Violência contra a mulher no DF tem canais de emergência e acolhimento

Rede pública recebe denúncias e oferece atendimento policial, psicológico, social e jurídico às vítimas

Casos de violência contra a mulher no DF podem ser comunicados por canais de emergência e denúncia ou levados às unidades públicas de acolhimento. A rede oferece atendimento policial, psicológico, social e jurídico por telefone, internet, aplicativo de mensagens ou presencialmente.

Quando a agressão estiver acontecendo ou houver risco imediato, a orientação é ligar para a Polícia Militar pelo número 190 e buscar um local seguro. Situações que não exigem intervenção policial imediata podem ser comunicadas à Polícia Civil pelo Disque-Denúncia 197, inclusive por familiares ou outras pessoas que tenham conhecimento do caso.
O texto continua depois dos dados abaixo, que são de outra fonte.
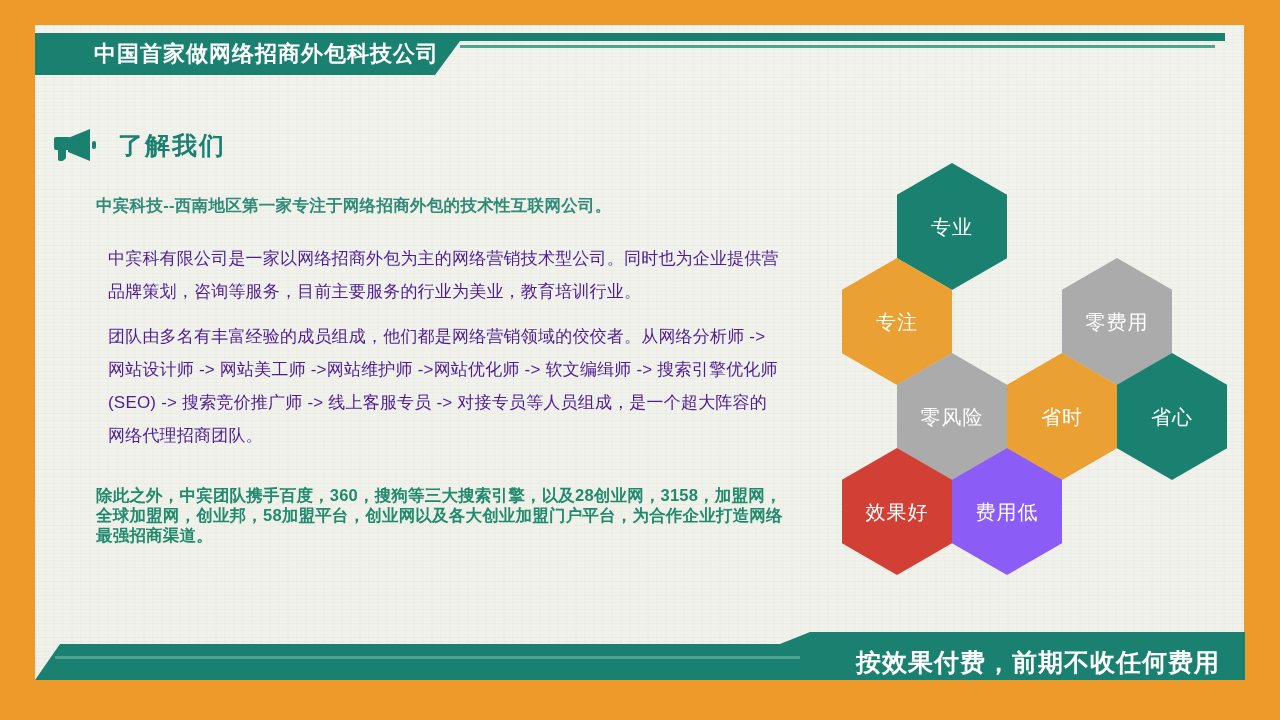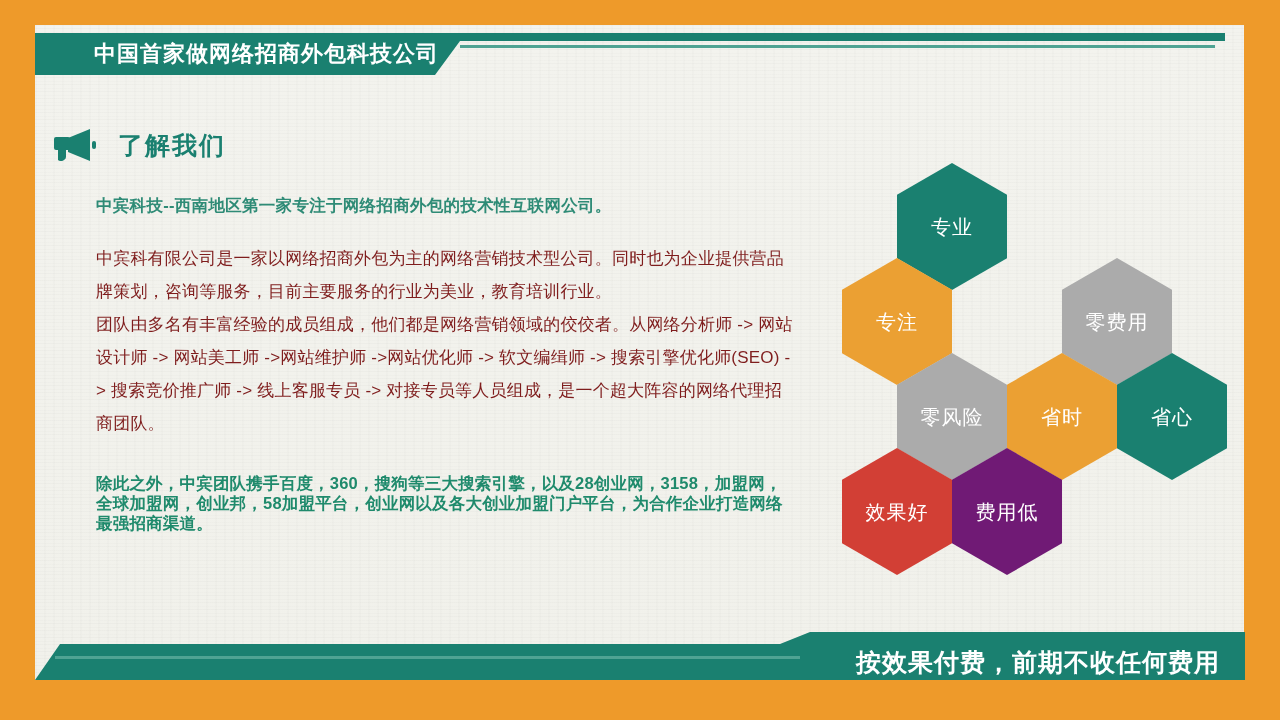--- a/index.html
+++ b/index.html
@@ -104,22 +104,22 @@
     font-weight: bold;
     line-height: 26px;
     letter-spacing: 0.3px;
     margin: 0 0 24px 0;
     white-space: nowrap;
   }
   .para {
     font-size: 17px;
     line-height: 33px;
     letter-spacing: 0.2px;
-    margin: 0;
-    color: #7f1d1d;
+    margin: 12px;
+    color: #4c1d95;
   }
   .para.p2 { margin-top: 0px; }
   .closing {
     font-size: 16.5px;
     font-weight: bold;
     line-height: 20px;
     letter-spacing: 0.2px;
     margin: 33px 0 0 0;
     color: #1F8A6C;
   }
@@ -225,21 +225,21 @@
       </div>
       <div class="hex" style="left: 171px; top: 193px; background: rgb(235, 160, 51);">
         <span>省时</span>
       </div>
       <div class="hex" style="left: 281px; top: 193px; background: rgb(26, 128, 112);">
         <span>省心</span>
       </div>
       <div class="hex" style="left: 6px; top: 288px; background: rgb(210, 63, 53);">
         <span>效果好</span>
       </div>
-      <div class="hex" style="left: 116px; top: 288px; background: #701a75;">
+      <div class="hex" style="left: 116px; top: 288px; background: #8b5cf6;">
         <span>费用低</span>
       </div>
     </div>
 
   <div id="footer-band">
     <svg width="1210" height="48" viewBox="0 0 1210 48" xmlns="http://www.w3.org/2000/svg">
       <polygon points="25,12 745,12 775,0 1210,0 1210,48 0,48" fill="#1A8070"></polygon>
       <rect x="20" y="24" width="745" height="3" fill="#4FA393"></rect>
     </svg>
   </div>

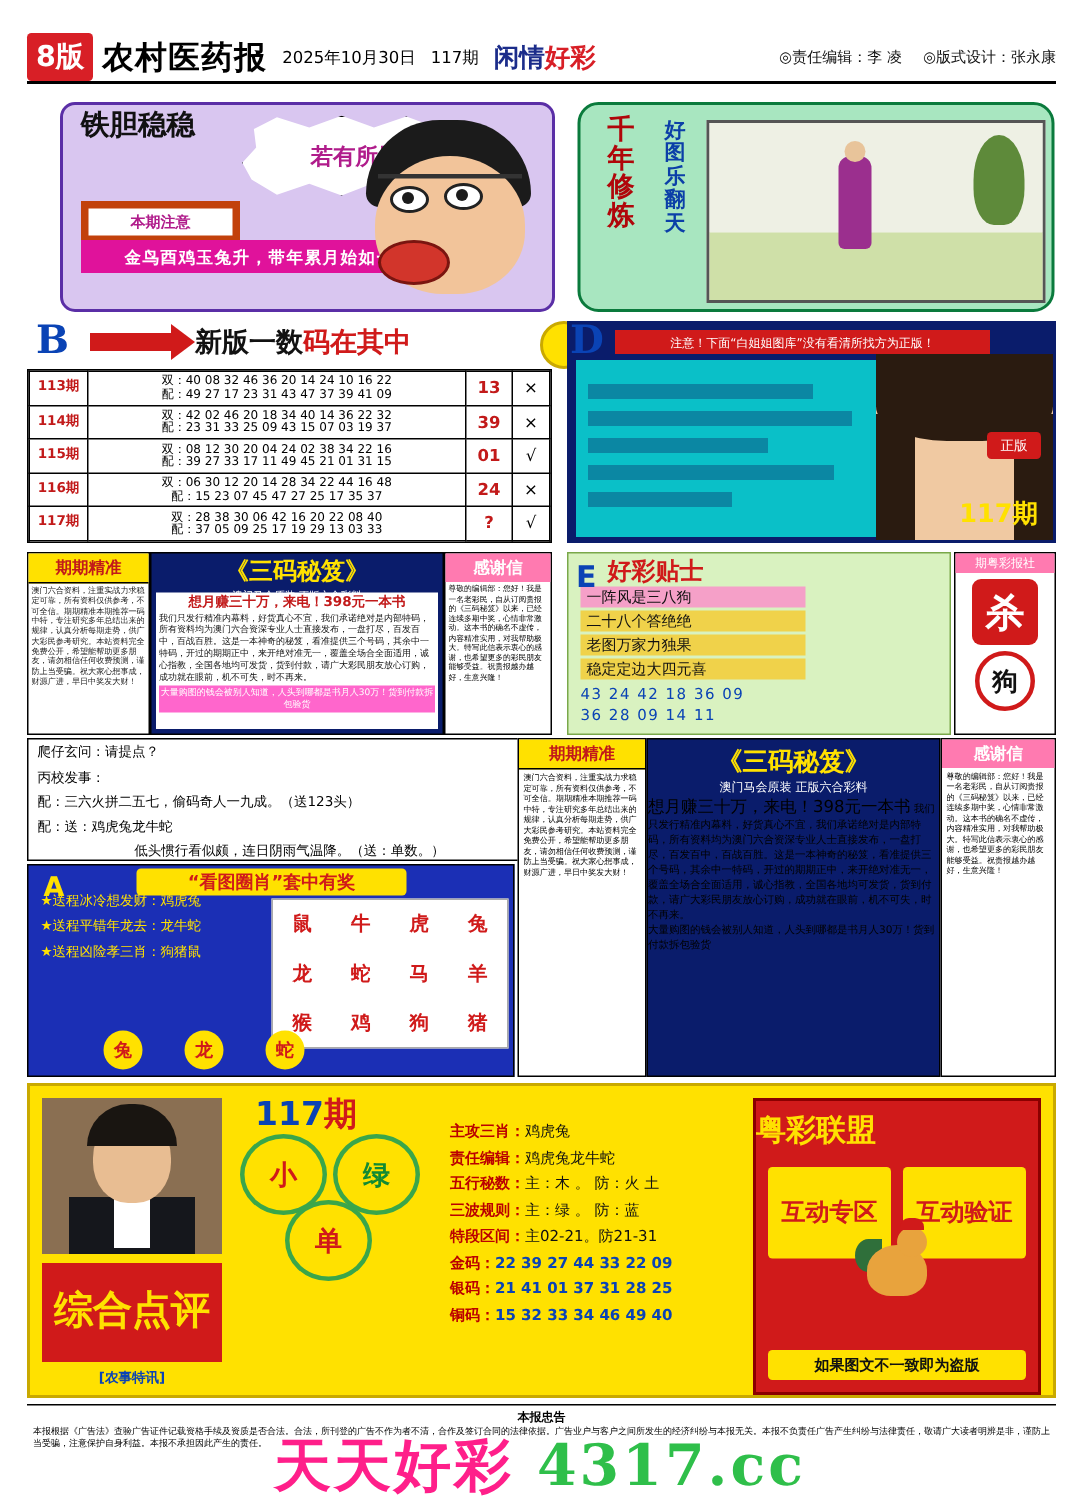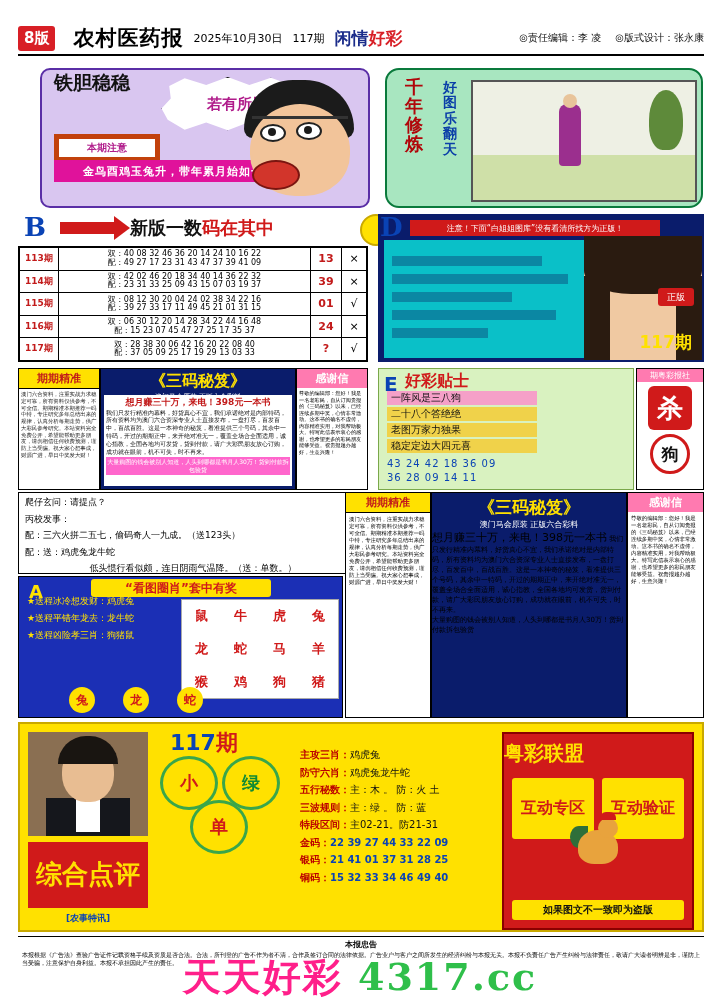--- a/index.html
+++ b/index.html
@@ -14,22 +14,22 @@
   }
   .page{position:relative;width:720px;height:1008px;background:#fff;}
 
   
   .header{
     position:absolute;left:18px;top:22px;width:686px;height:32px;
     background:#ffffff;display:flex;align-items:center;
     border-bottom:2px solid #000;
   }
   .hd-badge{
-    background:#d81f26;color:#fff;font-weight:bold;font-size:15px;
-    padding:3px 6px;border-radius:3px;margin-right:18px;
+    background:#d81f26;color:#fff;font-weight:bold;font-size:19px;
+    padding:3px 6px;border-radius:3px;margin-right:6px;
   }
   .hd-title{font-size:21px;font-weight:bold;letter-spacing:1px;font-family:"DejaVu Serif","Liberation Serif",serif;}
   .hd-date{font-size:11px;margin-left:10px;}
   .hd-tag{margin-left:10px;font-size:17px;font-weight:bold;}
   .hd-tag .b{color:#1b2c8a;}
   .hd-tag .r{color:#d81f26;}
   .hd-right{margin-left:auto;font-size:10px;color:#111;}
 
   
   .box{position:absolute;box-sizing:border-box;}
@@ -435,21 +435,21 @@
     <div class="bperiod"><span>117</span><em>期</em></div>
 
     <div class="bubbles">
       <div class="bub b1">小</div>
       <div class="bub b2">绿</div>
       <div class="bub b3">单</div>
     </div>
 
     <div class="btext">
       <div><b>主攻三肖：</b><span>鸡虎兔</span></div>
-      <div><b>防守六肖：</b><span>鸡虎兔龙牛蛇</span></div>
+      <div><b>责任编辑：</b><span>鸡虎兔龙牛蛇</span></div>
       <div><b>五行秘数：</b><span>主：木 。 防：火 土</span></div>
       <div><b>三波规则：</b><span>主：绿 。 防：蓝</span></div>
       <div><b>特段区间：</b><span>主02-21。防21-31</span></div>
       <div><b>金码：</b><span class="bnum">22 39 27 44 33 22 09</span></div>
       <div><b>银码：</b><span class="bnum">21 41 01 37 31 28 25</span></div>
       <div><b>铜码：</b><span class="bnum">15 32 33 34 46 49 40</span></div>
     </div>
 
     <div class="yclm">
       <div class="t">粤彩联盟</div>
O Ligue 180, da Central de Atendimento à Mulher, funciona gratuitamente durante 24 horas. O serviço recebe denúncias de forma confidencial, presta orientações e encaminha os relatos aos órgãos responsáveis.

A ocorrência pode ser registrada presencialmente em qualquer unidade da Polícia Civil ou pela internet, por meio do Maria da Penha Online. O Distrito Federal possui duas Delegacias Especializadas de Atendimento à Mulher com funcionamento ininterrupto.

A Deam I fica na EQS 204/205, no Plano Piloto, e atende pelo telefone (61) 3103-1926. A Deam II está localizada na QNM 2, conjuntos G/H, Área Especial, em Ceilândia, com atendimento pelo número (61) 3207-7391.

As denúncias à Polícia Civil também podem ser encaminhadas pelo 197, pelo WhatsApp (61) 98626-1197 ou pelo e-mail denuncia197@pcdf.df.gov.br. Há ainda seis unidades do Núcleo Integrado de Atendimento à Mulher: Deam I, na Asa Sul; Deam II, em Ceilândia; 6ª DP, no Paranoá; 11ª DP, no Núcleo Bandeirante; 29ª DP, no Riacho Fundo II; e 38ª DP, em Vicente Pires.

A Casa da Mulher Brasileira, em Ceilândia, funciona 24 horas e oferece acolhimento, atendimento psicossocial e encaminhamento para outros serviços. Nos casos de risco, a unidade disponibiliza alojamento de passagem por até 48 horas.

Os centros especializados de atendimento à mulher prestam assistência psicológica, social e jurídica, além de orientação e encaminhamentos. Existem unidades na 102 Sul, em Planaltina e no Plano Piloto (Ciob). O atendimento regular ocorre de segunda a sexta-feira, das 8h às 18h.

Mulheres em risco de morte e seus dependentes podem ser encaminhados à Casa Abrigo, cujo endereço é mantido em sigilo. O espaço oferece assistência psicológica, jurídica, pedagógica e social por até 90 dias, período que pode ser prorrogado após avaliação técnica. O acesso ocorre por delegacias, pela Casa da Mulher Brasileira ou por ordem judicial.

Outro canal disponível é o Programa Direito Delas, pelo número (61) 98382-0130. Em resumo, o 190 deve ser acionado em emergências; o 180 presta orientação e recebe denúncias durante 24 horas; e o 197 atende comunicações destinadas à Polícia Civil.